Dental conditions during pregnancy

Pregnancy can trigger a number of physical changes in oral health, including pregnancy gingivitis (inflammation of the gums) and pregnancy epulis (a growth on the gum).

Pregnancy gingivitis

Gingivitis, a form of periodontal (gum) disease, is common in pregnancy. The hormonal changes that occur at this time lead to increased blood flow to the gum tissue and increased inflammation of this tissue in response to the presence of plaque.

If you have pregnancy gingivitis, your gums will appear swollen and bleed easily. The severity of the gingivitis can be minimised by greater attention to oral hygiene. Brushing your teeth thoroughly twice a day with fluoride toothpaste will help reduce plaque, as will flossing after each meal.

Recently, a body of evidence has emerged linking more severe gum disease (periodontal disease) in pregnancy to an increased risk of premature birth. However this remains controversial. Meta-analyses (in which researchers combine results of several relevant studies) have not shown that treating gum disease (such as through scaling and root planing) during pregnancy reduces the risk of preterm delivery.

Pregnancy epulis

Occasionally, some pregnant women will develop a localised swelling on the gum, known as a pregnancy epulis or pregnancy granuloma. Typically this will occur in the second or third trimester, sometimes even appearing for the first time in the final month of the pregnancy.

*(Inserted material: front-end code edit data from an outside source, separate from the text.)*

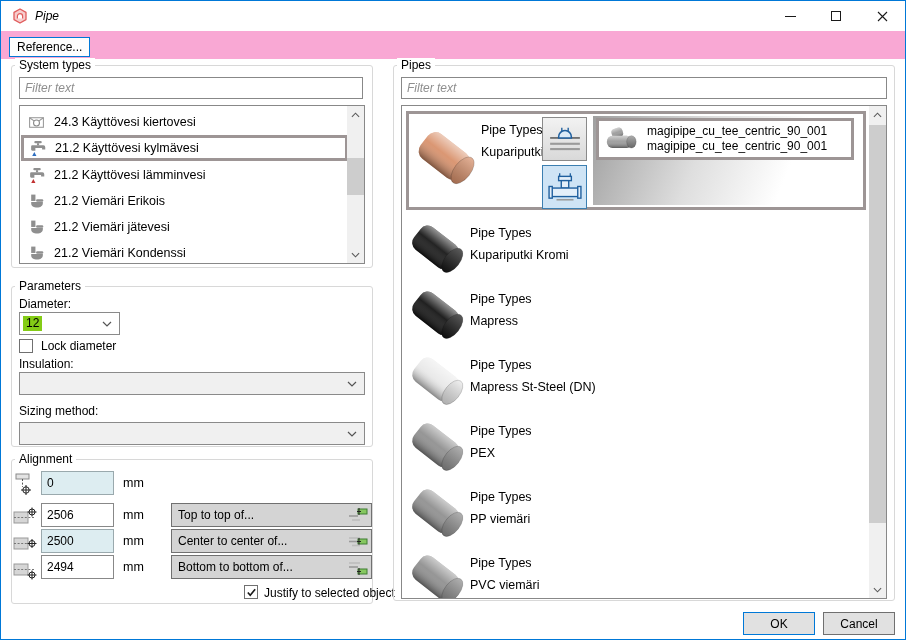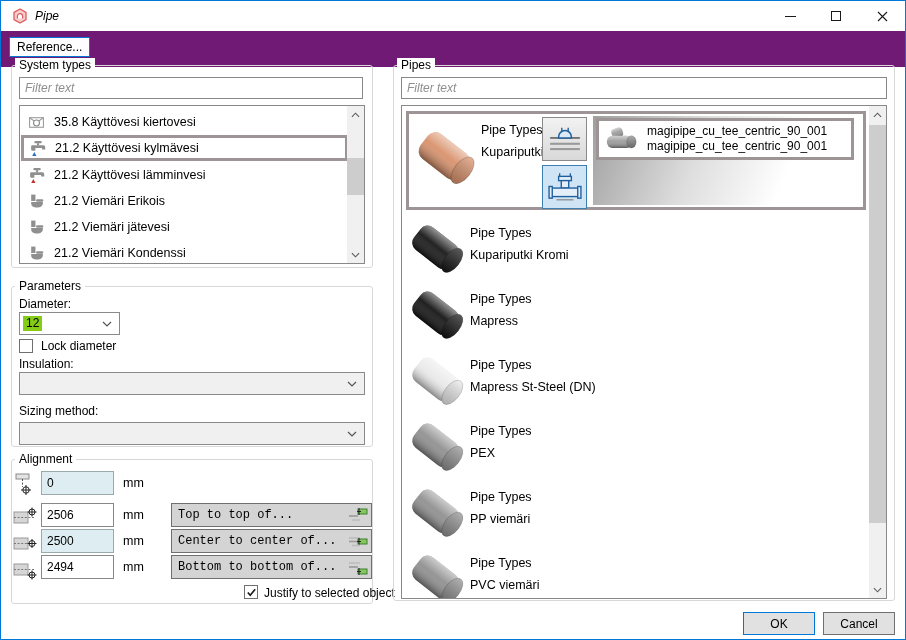--- a/index.html
+++ b/index.html
@@ -10,21 +10,21 @@
   
   .titlebar { position:absolute; left:0; top:0; width:100%; height:30px; background:#fff;font-style:italic; }
   .app-icon { position:absolute; left:11px; top:7px; width:16px; height:16px; }
   .title-text { position:absolute; left:34px; top:8px; font-size:12px; }
   .capbtn { position:absolute; top:0; width:46px; height:30px; display:flex; align-items:center; justify-content:center; }
   .capbtn.min { right:92px; } .capbtn.max { right:46px; } .capbtn.close { right:0; }
   .glyph-min { width:11px; height:1px; background:#1a1a1a; }
   .glyph-max { width:10px; height:10px; border:1px solid #1a1a1a; }
 
   
-  .toolbar { position:absolute; left:0; top:30px; width:100%; height:36px; background:#701a75;padding-left:14px; }
+  .toolbar { position:absolute; left:0; top:30px; width:100%; height:28px; background:#f9a8d4;padding-left:14px; }
   .ref-btn { position:absolute; left:8px; top:6px; height:20px; padding:0 7px; font-size:12px;
              background:#fdfdfd; border:1px solid #0078d7; font-family:inherit; }
 
   
   .group { position:absolute; border:1px solid #d8d8d8; border-radius:3px; }
   .group-label { position:absolute; background:#fff; padding:0 4px; font-size:12px; z-index:3; }
 
   
   .filter-input, .num-input { border:1px solid #888; background:#fff; font-family:inherit;
       font-size:12px; padding:0 5px; position:absolute; }
@@ -52,21 +52,21 @@
 
   .checkbox { position:absolute; width:14px; height:14px; border:1px solid #707070; background:#fff;
               display:flex; align-items:center; justify-content:center; }
   .chk-label { position:absolute; font-size:12px; white-space:nowrap; }
 
   
   .al-icon { position:absolute; left:12px; width:26px; height:26px; }
   .al-input { width:73px; height:24px; left:40px; }
   .mm { position:absolute; left:122px; font-size:12.5px; }
   .al-btn { position:absolute; left:170px; width:201px; height:24px; background:#d4d4d4; border:1px solid #707070;
-            font-family:Liberation Mono, monospace; font-size:12px; text-align:left; padding:0 26px 0 6px; }
+            font-family:Liberation Sans, sans-serif; font-size:12px; text-align:left; padding:0 26px 0 6px; }
   .al-btn .al-btn-icon { position:absolute; right:3px; top:3px; }
 
   
   .pipe-row { position:absolute; left:1px; width:466px; height:66px; }
   .pipe-row .cyl { position:absolute; left:5px; top:1px; width:62px; height:62px; }
   .pr-l1 { position:absolute; left:67px; top:8px; font-size:12.5px; white-space:nowrap; }
   .pr-l2 { position:absolute; left:67px; top:30px; font-size:12.5px; white-space:nowrap; }
 
   .sel-pipe { position:absolute; left:4px; top:5px; width:460px; height:99px; border:3px solid #9d9595; background:#fff; }
   .sel-pipe .cyl { position:absolute; left:5px; top:11px; width:68px; height:68px; }
@@ -134,21 +134,21 @@
 
   <input class="filter-input" style="left: 18px; top: 76px; width: 344px; height: 22px;" placeholder="Filter text">
 
   <div class="listbox" style="left:18px;top:104px;width:346px;height:159px">
     <div class="lb-row" style="top:3px;width:327px">
       <svg class="sysicon" viewBox="0 0 16 16">
         <rect x="1.5" y="3.5" width="13" height="9" fill="#fff" stroke="#9a9a9a"></rect>
         <path d="M1.5 3.5 L8 8.2 L14.5 3.5" fill="none" stroke="#9a9a9a"></path>
         <circle cx="8" cy="8.5" r="2.8" fill="#fff" stroke="#8a8a8a"></circle>
       </svg>
-      <span class="lb-label">35.8 Käyttövesi kiertovesi</span>
+      <span class="lb-label">24.3 Käyttövesi kiertovesi</span>
     </div>
     <div class="lb-row selected" style="top:29px;width:327px">
       <svg class="sysicon" viewBox="0 0 16 16">
         <g fill="#8f8f8f">
           <rect x="5" y="1" width="7" height="2" rx="1"></rect>
             <rect x="7.5" y="3" width="2" height="2"></rect>
           <path d="M3 5 h10.5 a1.8 1.8 0 0 1 1.8 1.8 V9 h-3 V7.6 H6 V10 H3 a1 1 0 0 1 -1 -1 V6 a1 1 0 0 1 1 -1 z"></path>
         </g>
         <path d="M3 15 h4 L5 11.2 Z" fill="#2f6fc1"></path>
       </svg>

A pregnancy epulis will often bleed easily, and can appear red and inflamed, however they are generally not painful. A pregnancy epulis is a benign (harmless) tumour and does not have the potential to become malignant (cancerous).

Some women who have an epulis will have it removed during pregnancy, usually because of bleeding, for cosmetic reasons, or because the diagnosis is uncertain. However, if left alone, the epulis will usually become smaller or disappear after childbirth.

Special considerations

Special considerations regarding oral health during pregnancy include:

Nutrition

You should eat a balanced diet including sufficient quantities of calcium, protein, phosphorus, and vitamins A, C, and D during pregnancy. This is important for your baby's dental health as well as your own.

Tooth decay

Hormonal changes during pregnancy and the acid from vomiting if morning sickness is present can all contribute to an increased risk of dental caries (tooth decay) during pregnancy.

Dental procedures

In general, any elective dental procedure should be postponed until after delivery, especially if it involves X-rays and anaesthesia.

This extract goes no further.